A Cena 1: Acampamento da Juventude após uma noite de tempestade. Chuveiros ao ar livre, banheiros lotados, córregos de lama e de nhacas não identificadas. Sacos de dormir encharcados, totalmente inutilizáveis. Há quem suporte qualquer coisa para participar do Fórum (ou de uma festa, talvez).

Cena 2: Ginásio Tesourinha, acampamento da Via Campesina. Camponeses de diversas partes do mundo amontoam-se, com ou sem colchonetes, nas arquibancadas de cimento. Dormem por ali mesmo. Na entrada do alojamento, uma inscrição feita com grãos de milho: “Globalicemos la lucha. Globalicemos la esperanza”.

Cena 3: Marcha de abertura do Fórum. Pessoas por todos os cantos empunhando bandeiras, causas ou simplesmente seguindo as filas. Um palhaço tirava fotos de cima de sua perna-de-pau panorâmica e distribuía pedaços de alface para os manifestantes. Apenas repartindo é que se acaba com a fome, era o que queria dizer. Velhinhas agricultoras de Santa Catarina, peruanas feministas chamando para a luta armada, camponeses, PSTU, estudantes, freiras, pessoas perdidas. Todas pequenas, mas movidas por muita coisa.

Cena 4 – clímax: Solenidade de instalação do Fórum Social Mundial, prédio da PUC. Cerimônia aberta apenas a delegados, imprensa e gente com ares de importância. Celulares tocam a cada 15 segundos. Fotógrafos digladiam-se para conseguir fotos dos narizes das autoridades. Uma diretora de certa organização trabalhista, sem crachá, procura arranjar uma poltrona na área reservada, através de um “sabe com quem você está falando?”. Nos arredores, um jornalista de televisão, com terno e cabelo engomado, circula pela área vip e tenta entrevistar gente famosa. “O que você acha da questão da guerra?” -- ou algo assim. Todos perfumados, maquiados e com cheiro de hotel; pelo visto, bem distantes de qualquer tipo de guerra.

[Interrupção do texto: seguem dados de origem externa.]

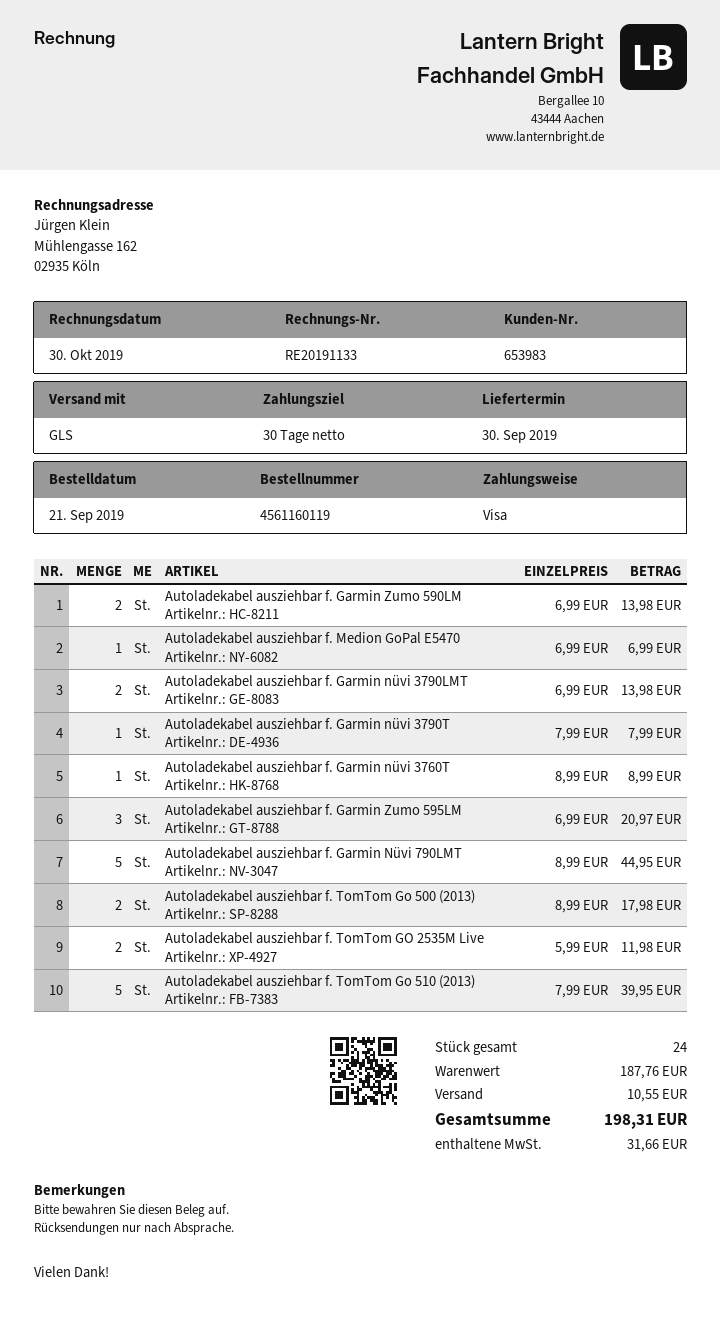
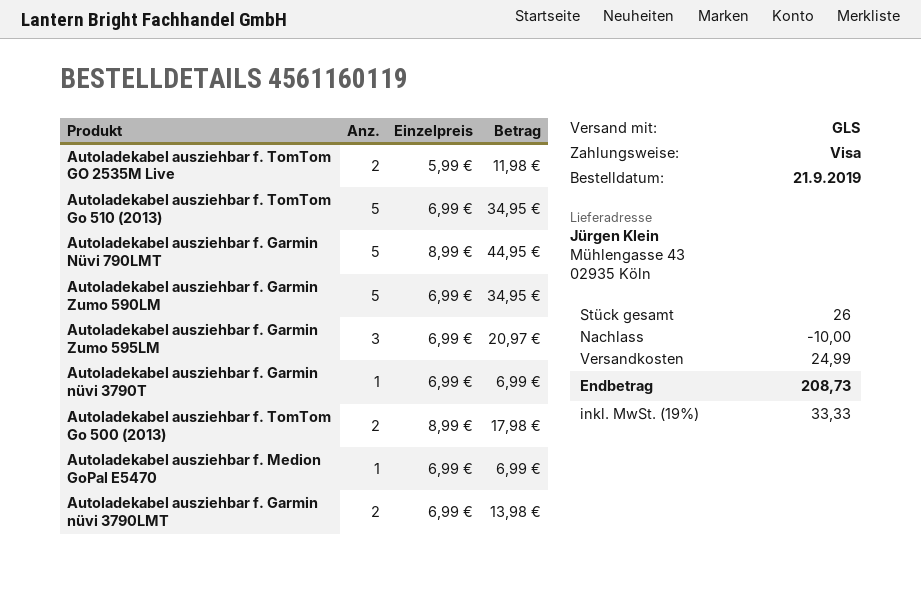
Autoladekabel ausziehbar f. Garmin Zumo 590LM: 2 x 6.99 = 13.98 -> 5 x 6.99 = 34.95
Autoladekabel ausziehbar f. Garmin nüvi 3790T: 1 x 7.99 = 7.99 -> 1 x 6.99 = 6.99
Autoladekabel ausziehbar f. Garmin nüvi 3760T: 1 x 8.99 = 8.99 -> none
Autoladekabel ausziehbar f. TomTom Go 510 (2013): 5 x 7.99 = 39.95 -> 5 x 6.99 = 34.95
total quantity: 24 -> 26
discount: none -> 10.00
shipping: 10.55 -> 24.99
tax: 31.66 -> 33.33
total: 198.31 -> 208.73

Um cidadão começa a divulgar os resultados de uma pesquisa sobre globalização. Entre os americanos, a maioria acredita no poder das pessoas de controlarem seus próprios destinos. Um celular apita incessantemente, e muita gente se incomoda em suas poltronas. Os chineses consideram a globalização como conseqüência da evolução natural da história. Mais telefones tocam. Países subdesenvolvidos tendem a priorizar questões econômicas, apesar do estado de urgência social em que se encontram. Cada aparelho que apita faz com que dezenas de cidadãos remexam as bolsas, “é meu, é meu”.

Embora pouca gente esteja realmente prestando atenção, as autoridades continuam discursando. Lá fora, um movimento negro brada: “Rigotto racista”, chamando a atenção de parte dos jornalistas, principalmente aqueles cuja pauta é “o Fórum pitoresco” ou o Fórum radical. Mas a maioria está mesmo preocupada com as declarações das mesmas pessoas – provavelmente não das velhinhas agricultoras do interior de Santa Catarina, presumo – e decide passar mais um pouco de pancake no rosto para que o nariz não brilhe no vídeo.